Question

Thursday, June 30, 2005

Question

Q

My lesbian partner and I have been in a three-year relationship. We got married in Vermont two years ago. We have a house, two dogs and a cat. For the most part, life is good. We are best friends and have the same interests and loving friends and family. But we haven't had sex in a year and a half. I've tried every sort of approach with her

Answer

As a relationship counselor, one of the most common complaints I hear from couples of all sexual orientations is, "We have a great life, we love each other, we are best friends, but we don't have sex anymore." In our culture, we expect a lot out of sex when we are going through the courtship phase of a relationship. Our hormones are flying high, and we've idealized our new love so much that we find it easy to lust after and pursue them. But we don't have a lot of role models for continuing to keep the sex hot when that cools down. It can be difficult to keep eroticism alive when we are starting to see more of our partner's flaws, work drains our energy, and the tasks that are needed to keep a household running are also intruding. Another factor here is that we know our partner is also more aware of our flaws. That puts a crimp in one's style.
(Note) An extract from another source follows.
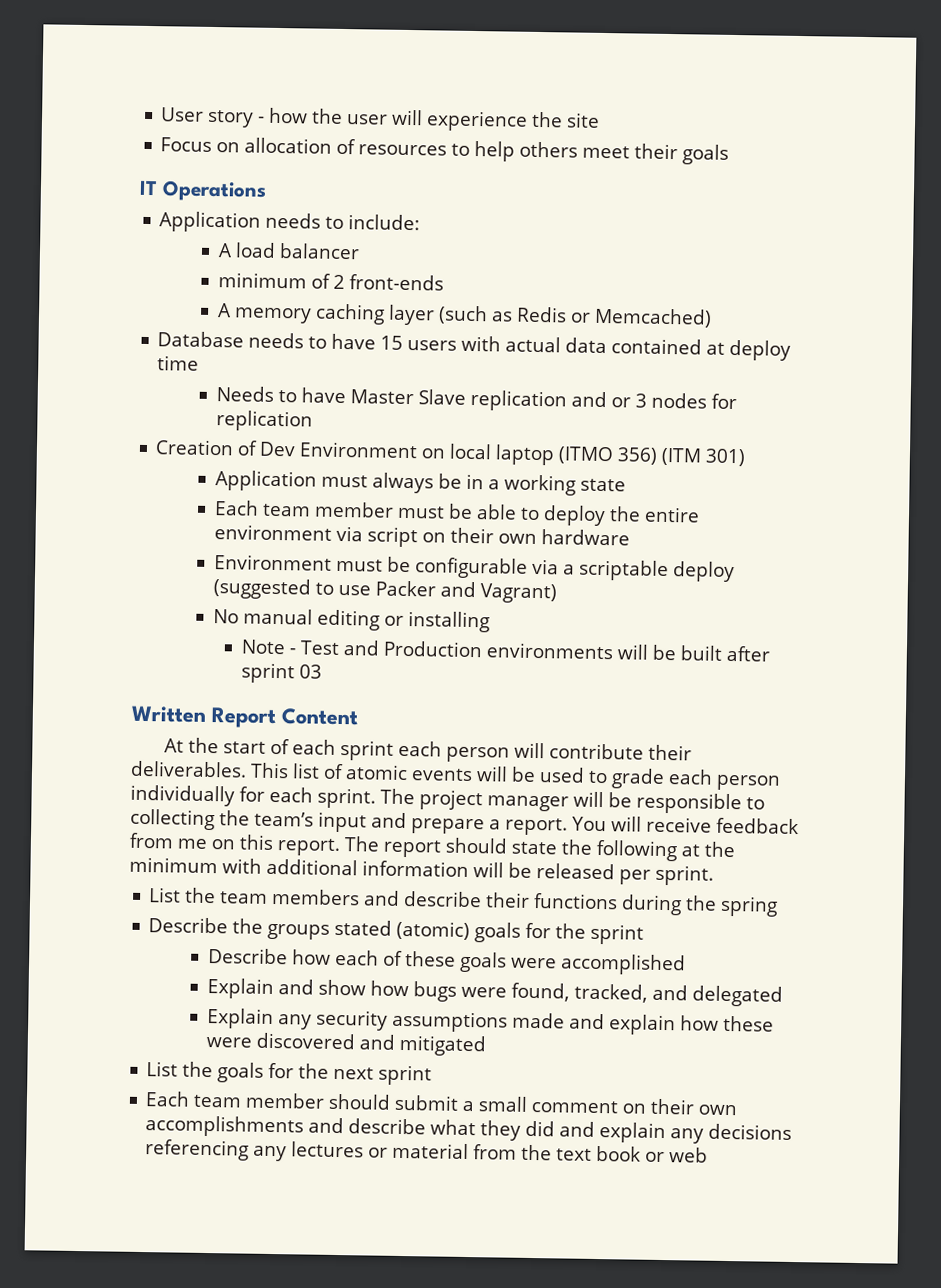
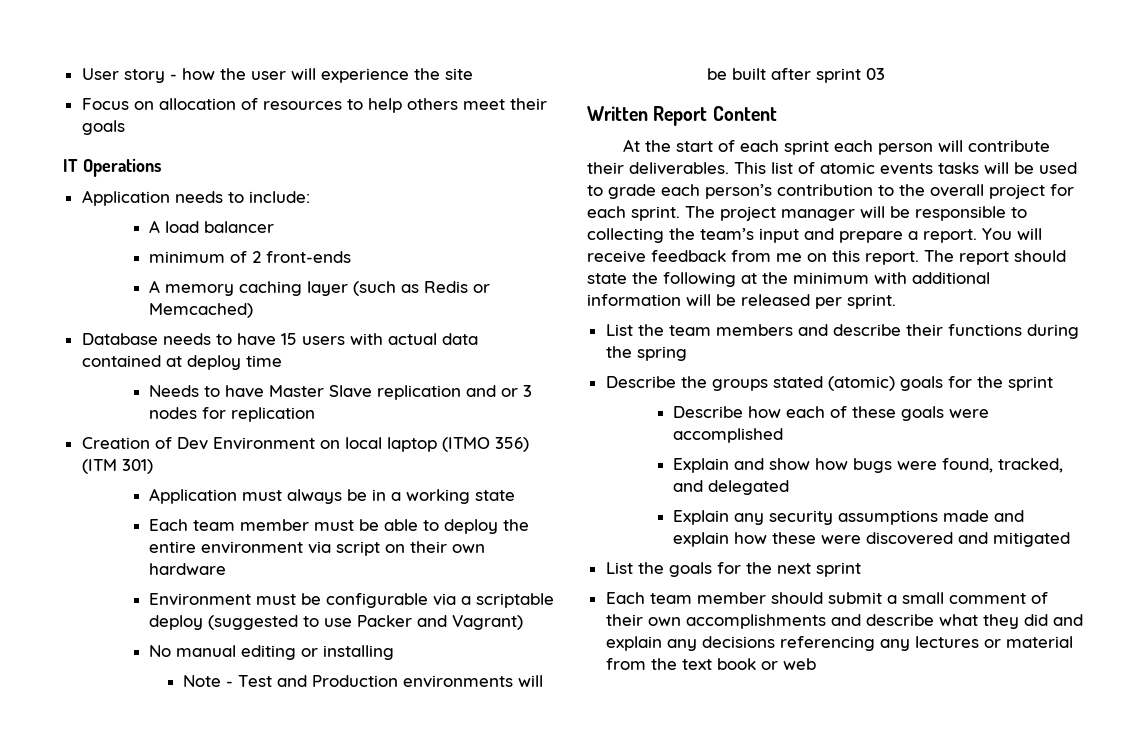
- This list of atomic events will be used to grade each person individually for each sprint.
+ This list of atomic events tasks will be used to grade each person’s contribution to the overall project for each sprint.
- Each team member should submit a small comment on their own accomplishments and describe what they did and explain any decisions referencing any lectures or material from the text book or web
+ Each team member should submit a small comment of their own accomplishments and describe what they did and explain any decisions referencing any lectures or material from the text book or web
Of course, you can address this. There are many couples who continue to have good sex throughout the course of their lifelong relationships. There may be occasional hiatuses or changes in what they do or how often they do it, but desire can definitely be kept alive. These couples tend to have really good communication about their sexual fantasies, and they are compatible as well as honest with each other. If you can tell your partner what images are getting you hot, and your lover tries to give you what you want, even when it changes, the two of you have a never-ending source of sexual excitement.

Unfortunately, some women (and men!) seem to feel that once they have gotten a commitment out of their partner, they can let go of their sexual obligations. For some people, ceasing sexual activity is a relief. This may be because they were not that comfortable with sex to begin with, or it may be because they are depressed, or they are actually unhappy in the relationship and unwilling to bring their conflicts to their partner. There are also differences in the individual level of libido. In most relationships, one partner wants sex more often than another. But if that difference is too extreme, or if neither partner can compromise, lovemaking becomes an area full of conflict and mutual resentment.

The bottom line is that you can't work on this alone. If your partner won't come to the table and join you in resuscitating your sex life, there is nothing you can do to force her. As things stand right now, she's only giving you negative options: an unhappy live versus an affair or a divorce. But you can go to her with an ultimatum. It is unreasonable for her to expect a healthy woman of 35 to quietly and happily quit having sexual release and intimacy with the person she loves. She may be lying to herself about the fact that all of the outcomes are unhappy ones if she continues to simply refuse to have sex or work on the fact that she has no desire. Tell her, in a loving but forceful way, that you will either separate yourself from her and wall yourself off behind a wall of hostility, or you will have an affair, or you will leave her. There is no way that this can be good for the health of the relationship. If any of these things happen, she will be as unhappy as you are. She is sabotaging the commitment that you expressed when you got married. If she's angry about something, that needs to be aired. If she is afraid or ashamed of her own sexuality, ditto. And if she is depressed, well, that's no way to live. Medication and therapy can help. Child abuse or violence she's suffered from as an adult can cause enough trauma to flatten out the libido. But why should she let anyone who might have hurt her take away the juice and joy in her marriage?

Your wife is probably in denial about the serious consequences of her celibate choice. You need to tell her that if she does not confront this issue and help you to solve it, the relationship will end. I hope she comes to her senses. If she does, there are several resources I can suggest. One of the best books about this issue is unfortunately full of heterosexual bias, but all of the exercises and communication techniques the author suggests are applicable to same-sex relationships as well. Michele Weiner Davis is the author of the Sex-Starved Marriage: Boosting Your Marriage Libido (New York: Simon & Schuster, 2003). I also recommend David Schnarch, Passionate Marriage (New York: Holt, 1997).

If the two of you decide to work with a couples counselor, be sure to find one who is sex-positive and familiar with lesbian culture. Some therapists believe that sex isn't or shouldn't be that important to women. Unfortunately, far too many mental health professionals are biased against same-sex couples and don't see any reason to educate themselves about their own homophobia. Don't waste your money on such a person. Ask potential counselors how much they charge, what their qualifications or license is, where they got their degree(s), how long they've been working with lesbian clients, what their position is on gay marriage, and how comfortable they are resolving sexual difficulties. If you don't like the answer or the attitude, keep looking until you find someone who is better qualified.